Que vergonha viver num país onde o governo, que deveria governar para todos e proteger cidadãos e cidadãs, matou, torturou e destruiu famílias. Que vergonha viver num país em que operários, estudantes, jornalistas, políticos, artistas e professores foram torturados, exilados, presos, mortos apenas por lutar pelo óbvio, pelo que deveria ser um país democrático.
A tristeza é maior ainda. Vivemos num país onde, em pleno século XXI, um governo eleito democraticamente trama um golpe por ter perdido a eleição, e ainda, dentro de sua corja, planeja matar políticos e juízes opositores.
Mas não é maior ainda por conta dessa gente espúria. É gigante porque sei que há muitos que apoiam e concordam. Alimentados por um ódio cego, e por uma ignorância e burrice assustadoras, essa gente acredita em fantasma do comunismo, ditadura do judiciário e ideologia de gênero, dentre outras imbecilidades.
O final de semana teve uma curva dramática feliz. Começou com um filme, vendo a prisão de uma vítima do golpe militar, e terminou com a real prisão de um general que seria algoz de outro golpe.
Em todos os países da América do Sul em que houve golpes militares, os mesmos pagaram por seus crimes de Estado. Menos no Brasil. Aqui, a tal anistia ampla e irrestrita foi uma maneira de, anistiando cidadãos que apenas discordavam e lutavam contra um estado de exceção, anistiar também os criminosos do governo da ditadura militar.
“Não tem como não fazer nada”, diz um personagem do filme a Eunice Paiva, interpretada por Fernanda Torres, justificando as ações de seu marido. Na dramaturgia, temos uma expressão: reconhecimento. É um momento importante da peça, em que a personagem se apercebe de algo que faz ela mudar seu rumo.
Discretamente, ali algo muda, somando-se a tudo que ela viveu na prisão, e frente às injustiças contra seu marido. Ao se mudar para São Paulo, Eunice muda. Forma-se em direito, e passa a advogar a favor das causas indígenas, contra a grilagem e a violência tradicional aos nossos povos originários.
Não tem como não fazer nada, pensam os que querem um país menos desigual, mais democrático e justo. Seja lutando contra grandes ou pequenas opressões de ordem pública. Seja ajudando foragidos, presos e exilados injustamente por um país. Seja advogando pelas causas dos povos originários. Ou seja no combate a alguém que fala durante uma sessão de cinema.

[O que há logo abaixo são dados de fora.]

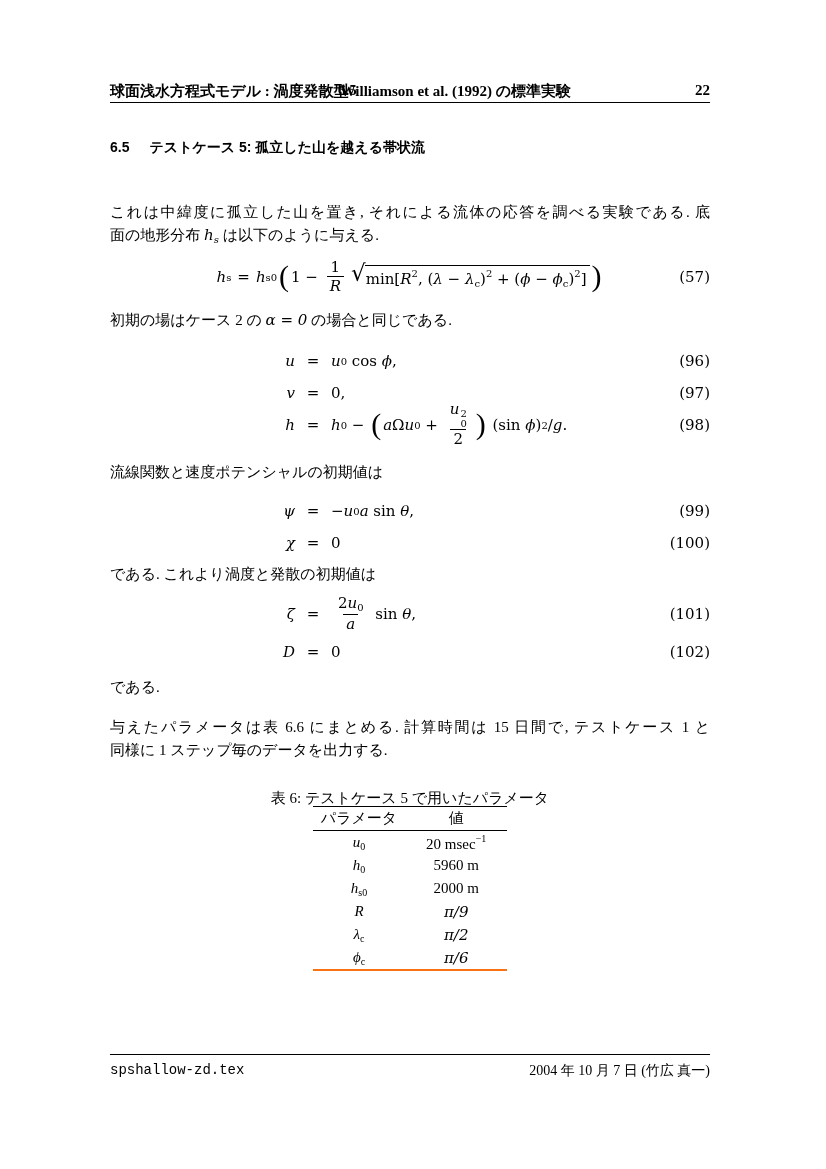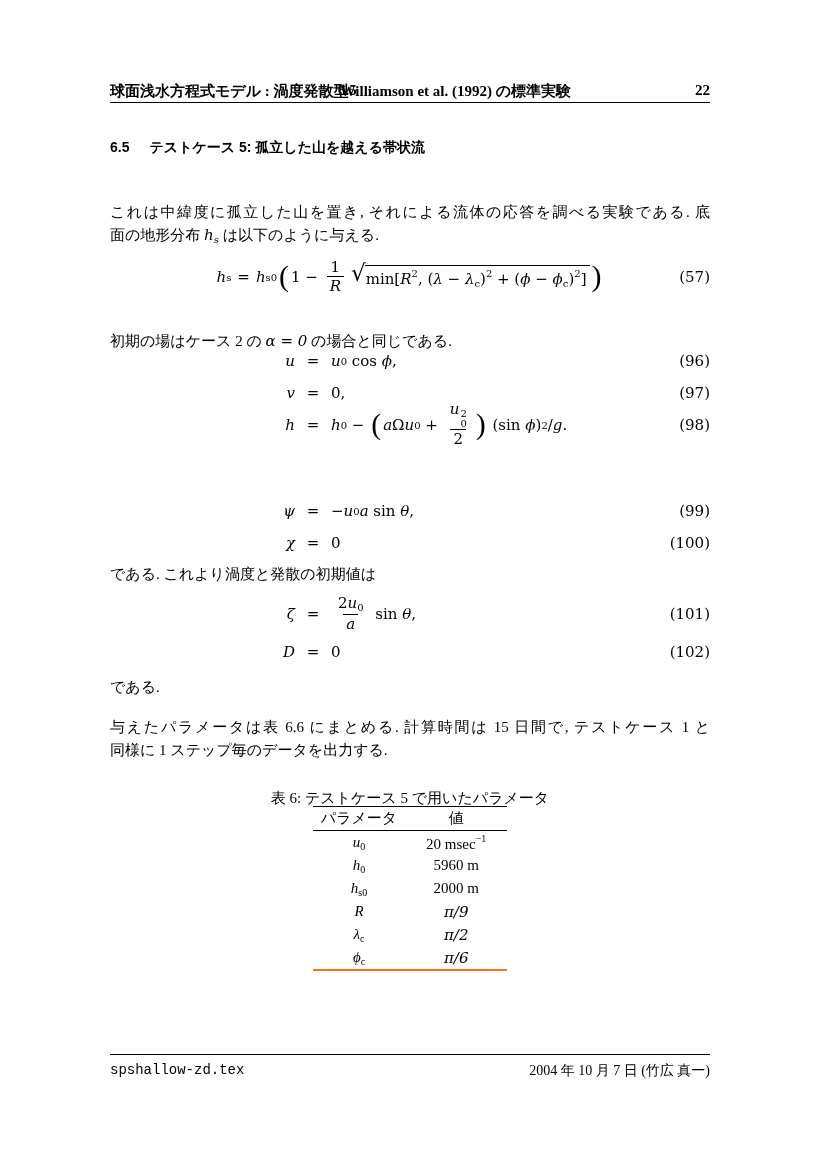--- a/index.html
+++ b/index.html
@@ -14,21 +14,21 @@
   .header-overlap{position:absolute;left:228px;top:0;}
   .title-right{margin-left:-8px;}
 
   
   .sect{top:139px;font-family:"Liberation Sans","DejaVu Sans",sans-serif;font-weight:bold;font-size:14px;}
   .sect .num{margin-right:20px;}
 
   
   .para{line-height:23px;font-size:15px;}
   .jline{text-align:justify;text-align-last:justify;}
-  .p1{top:201px;} .p2{top:330px;} .p3{top:461px;} .p4{top:563px;} .p5{top:676px;} .p6{top:716px;}
+  .p1{top:201px;} .p2{top:309px;} .p3{top:461px;} .p4{top:563px;} .p5{top:676px;} .p6{top:716px;}
   .im{font-style:italic;font-family:"DejaVu Serif",serif;}
   .imsub{font-style:italic;font-size:10px;vertical-align:-3px;font-family:"DejaVu Serif",serif;}
 
   
   .eqrow{position:absolute;left:110px;width:600px;display:flex;align-items:center;
          font-family:"DejaVu Serif",serif;font-size:15px;}
   .eqrow span{white-space:pre;}
   .eq-lhs{width:185px;text-align:right;flex:none;}
   .eq-rel{width:36px;text-align:center;flex:none;}
   .eq-rhs{flex:1;display:flex;align-items:center;}
@@ -145,20 +145,21 @@
         <span class="v">ϕ</span>
         <span>)</span>
         <span class="sp">2</span>
         <span>/</span>
         <span class="v">g</span>
         <span>.</span>
     </div>
     <div class="eq-num">(98)</div>
   </div>
 
+  <div class="abs para p3">流線関数と速度ポテンシャルの初期値は</div>
 
   <div class="eqrow" style="top:499px;height:24px;">
     <div class="eq-lhs v">ψ</div>
     <div class="eq-rel">=</div>
     <div class="eq-rhs">
         <span>−</span>
         <span class="v">u</span>
         <span class="sb">0</span>
         <span class="v">a</span>
         <span> sin </span>

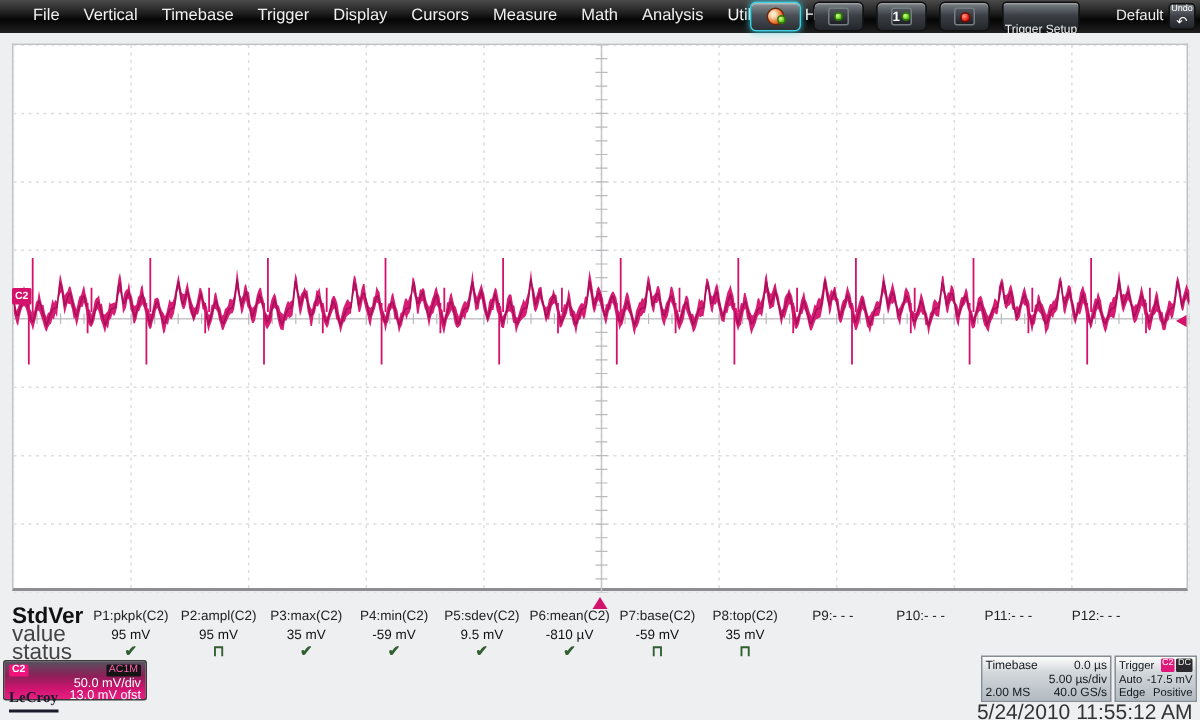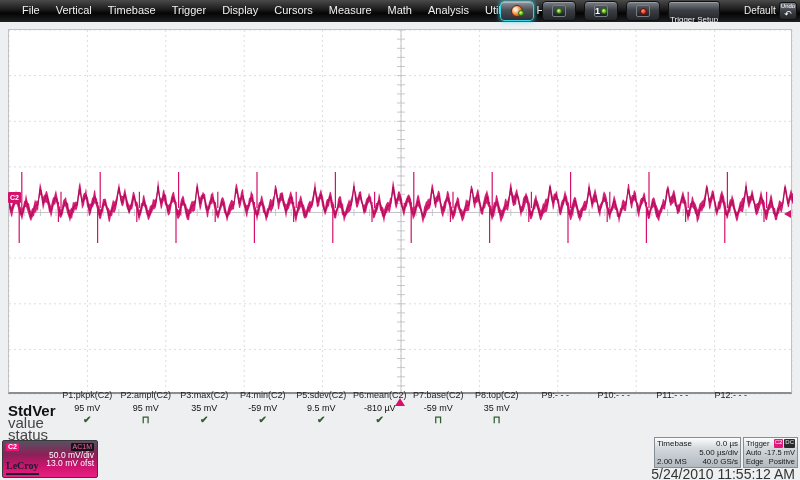--- a/index.html
+++ b/index.html
@@ -51,28 +51,28 @@
   #trig-level-marker { position:absolute; right:0; top:180px; width:0; height:0;
     border-top:4px solid transparent; border-bottom:4px solid transparent; border-right:7px solid #d4116b; }
   #trig-pos-marker { position:absolute; left:395px; top:398px; width:0; height:0;
     border-left:5px solid transparent; border-right:5px solid transparent; border-bottom:8px solid #d4116b; }
 
   
   #meas-head { position:absolute; left:8px; top:404px; font-size:15px; color:#444; }
   #meas-head .mh-name { font-weight:bold; color:#111; height:13px; line-height:13px; }
   #meas-head .mh-value { height:12px; line-height:12px; }
   #meas-head .mh-status { height:12px; line-height:12px; }
-  #meas-cols { position:absolute; left:58px; top:389px; width:702px; display:flex; }
+  #meas-cols { position:absolute; left:58px; top:404px; width:702px; display:flex; }
   .m-col { flex:1; text-align:center; }
   .m-label { font-size:9px; color:#222; height:13px; line-height:13px; white-space:nowrap; }
   .m-value { font-size:9px; color:#111; height:12px; line-height:12px; white-space:nowrap; }
   .m-status { font-size:10px; color:#2f5e2f; font-weight:bold; height:12px; line-height:12px; }
 
   
-  #ch-box { position:absolute; left:2px; top:440px; width:96px; height:38px; border:1px solid #3a3a3a;
+  #ch-box { position:absolute; left:2px; top:440px; width:96px; height:27px; border:1px solid #3a3a3a;
     border-radius:2px; background:linear-gradient(180deg,#565260 0%,#8c2058 38%,#cf1470 72%,#e81f81 100%);
     color:#fff; padding:1px 3px; }
   .ch-row1 { display:flex; justify-content:space-between; align-items:center; height:9px; }
   #c2-badge { background:#f1127c; color:#fff; font-size:7px; font-weight:bold; line-height:8px;
     padding:0 2px; border-radius:1px; }
   #coupling-badge { background:#141414; color:#ff5fb0; font-size:7px; line-height:8px;
     padding:0 2px; border-radius:1px; }
   .ch-row2, .ch-row3 { text-align:right; font-size:8.5px; line-height:8px; white-space:nowrap; }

Imagino que a maioria absoluta que me lê pode estar pensando na gigantesca, descabida e absurda desproporção das situações que citei acima. Mas é na microfísica do poder que se germina um fascista. É nas pequenas ações antidemocráticas que se solidifica a ideia de que a sociedade tem que se adequar ao que consideramos melhor para nós.
Seja num golpe de estado ou num som alto na praia, é importante que essa gente saiba que ainda estamos aqui. Sob os mesmos direitos, deveres e espaços. E os que estão aqui, ao lado dos que lutam diariamente, não vão se calar. E são imprescindíveis, como diria Bertolt Brecht.